A série do Loki está para estrear e ela promete trazer uma série de discussões sobre a sexualidade e gênero do Loki, o principal personagem trans da Marvel. É bem possível que você, caso nunca tenha lido as HQs, não saiba disso, então vamos te explicar tudo nesse texto.
O Deus da Trapaça se popularizou pela sua versão no MCU, que lá no primeiro filme do Thor tinha uma caracterização conhecida como queer coding, que é quando uma obra atribui estereótipos gays a certos personagens. O blog Estonteante explica muito bem esse conceito, apontando como a Disney é famosa por usar o queer coding em seus vilões nas animações: “É uma tentativa de estabelecer oposição ao herói, que é mais forte, mais digno, mais másculo. O clichê vem justo dessa ideia machista a respeito do que é ser homem de verdade“.

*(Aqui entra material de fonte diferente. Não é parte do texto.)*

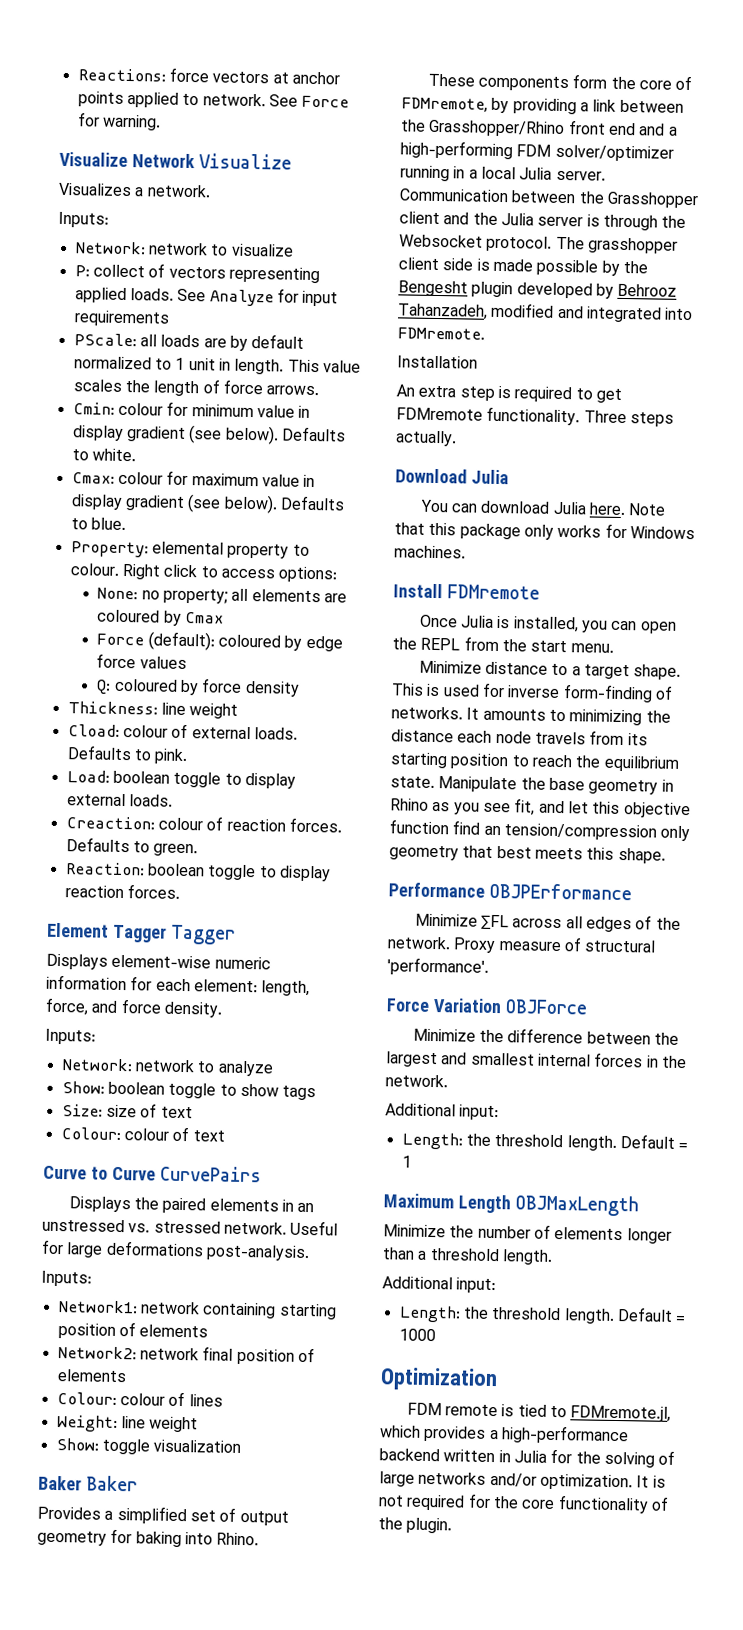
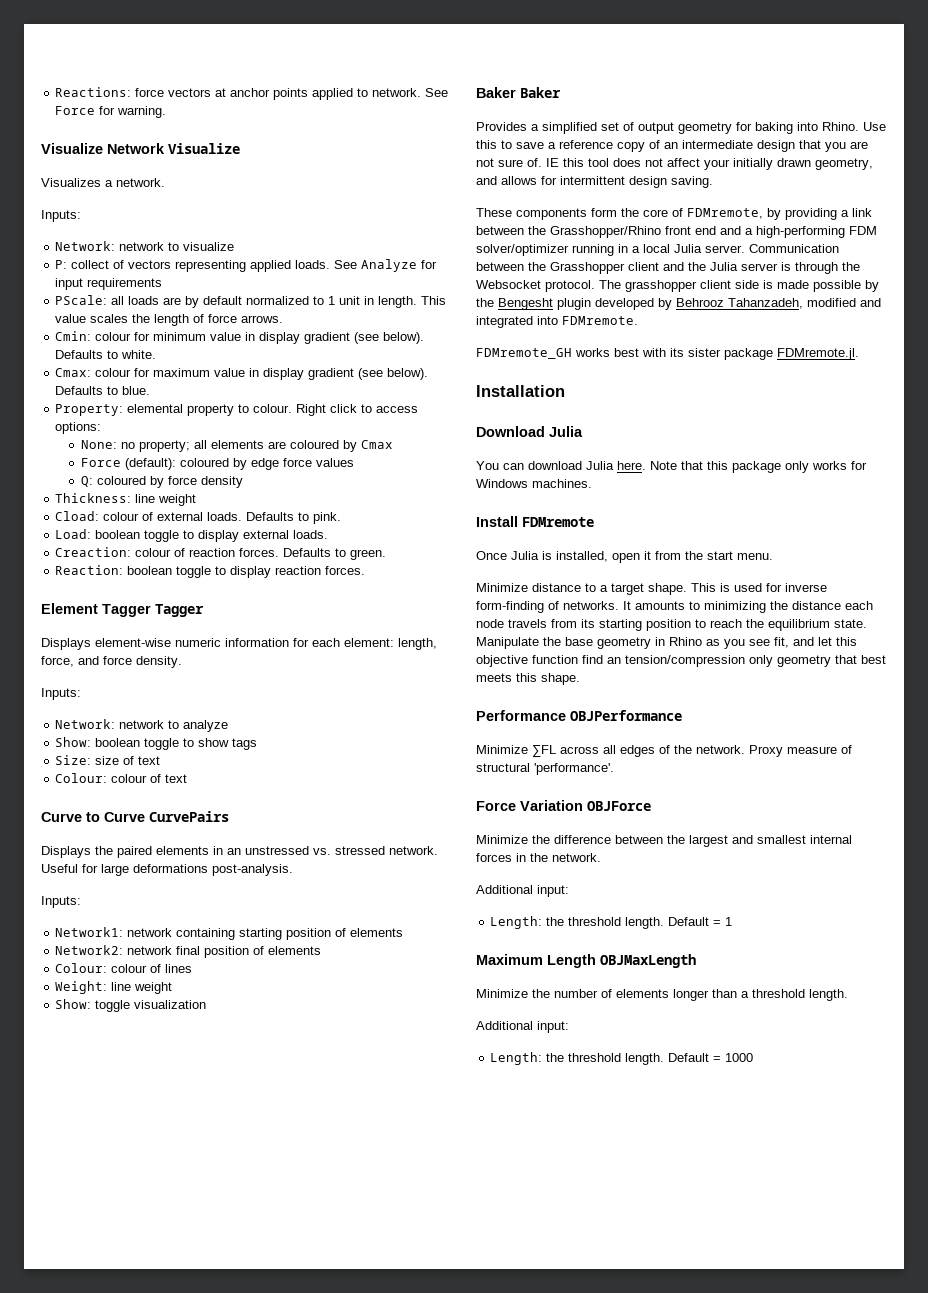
(260, 1539) none -> [863,122,886,131] [476,140,868,152] [476,158,873,170] [476,176,713,188] Use this to save a reference copy of an intermediate design that you are not sure of. IE this tool does not affect your initially drawn geometry, and allows for intermittent design saving.
[397,355,478,369] [396,384,622,403] [396,406,674,427] [395,430,457,447] Installation // An extra step is required to get FDMremote functionality. Three steps actually. -> [476,348,859,360] [476,385,565,397] FDMremote_GH works best with its sister package FDMremote.jl. // Installation
[580,620,677,634] [392,637,461,651] you can open the REPL -> [612,551,651,563] open it
[488,882,632,901] OBJPErformance -> [570,710,682,721] OBJPerformance
[380,1367,498,1392] [406,1402,672,1422] [380,1425,629,1445] [379,1448,676,1468] [379,1471,666,1491] [378,1493,669,1514] [378,1517,453,1534] // Optimization // FDM remote is tied to FDMremote.jl, which provides a high-performance backend written in Julia for the solving of large networks and/or optimization. It is not required for the core functionality of the plugin. -> (754, 1057) none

A série do Loki promete mostrar várias versões do personagem, um elemento narrativo que está bastante presente inclusive nas HQs. Mas mesmo assim, acredito que muitos espectadores ficarão surpresos ao se deparar com a Lady Loki, versão feminina do vilão, nas TV.
Para entender toda essa discussão, precisamos estabelecer duas coisas. Primeiro vou trazer definições e noções sobre gênero e sexualidade para que possamos todos compreender o que é a transgeneridade. Depois, vou expor alguns fatos sobre a mitologia asgardiana, que serve de inspiração direta e material base para as histórias de Thor e Loki, para mostrar como tudo o que está sendo exposto nesse texto possui fundamento histórico e não é “lacração” das histórias atuais.
Pessoas trans são pessoas que não são do gênero que foram designadas ao nascer. Por exemplo, uma pessoa que nasce com uma vagina está designada pela sociedade a ser uma mulher, mas e se essa pessoa não se sentir como uma mulher? É o caso do ator Elliot Page, que algumas semanas atrás divulgou nas suas redes sociais uma foto sem camisa após a sua transição de gênero.
Atualmente existem duas definições para pessoas trans: binárias e não-binárias. As pessoas trans binárias são aquelas que são homens trans ou mulheres trans. É o caso de Elliot, ele é um homem trans. Já as pessoas trans não-binárias são aquelas que não são completamente nem homens, nem mulheres, ou quem sabe os dois, ou então um pouco de cada. Quem sabe?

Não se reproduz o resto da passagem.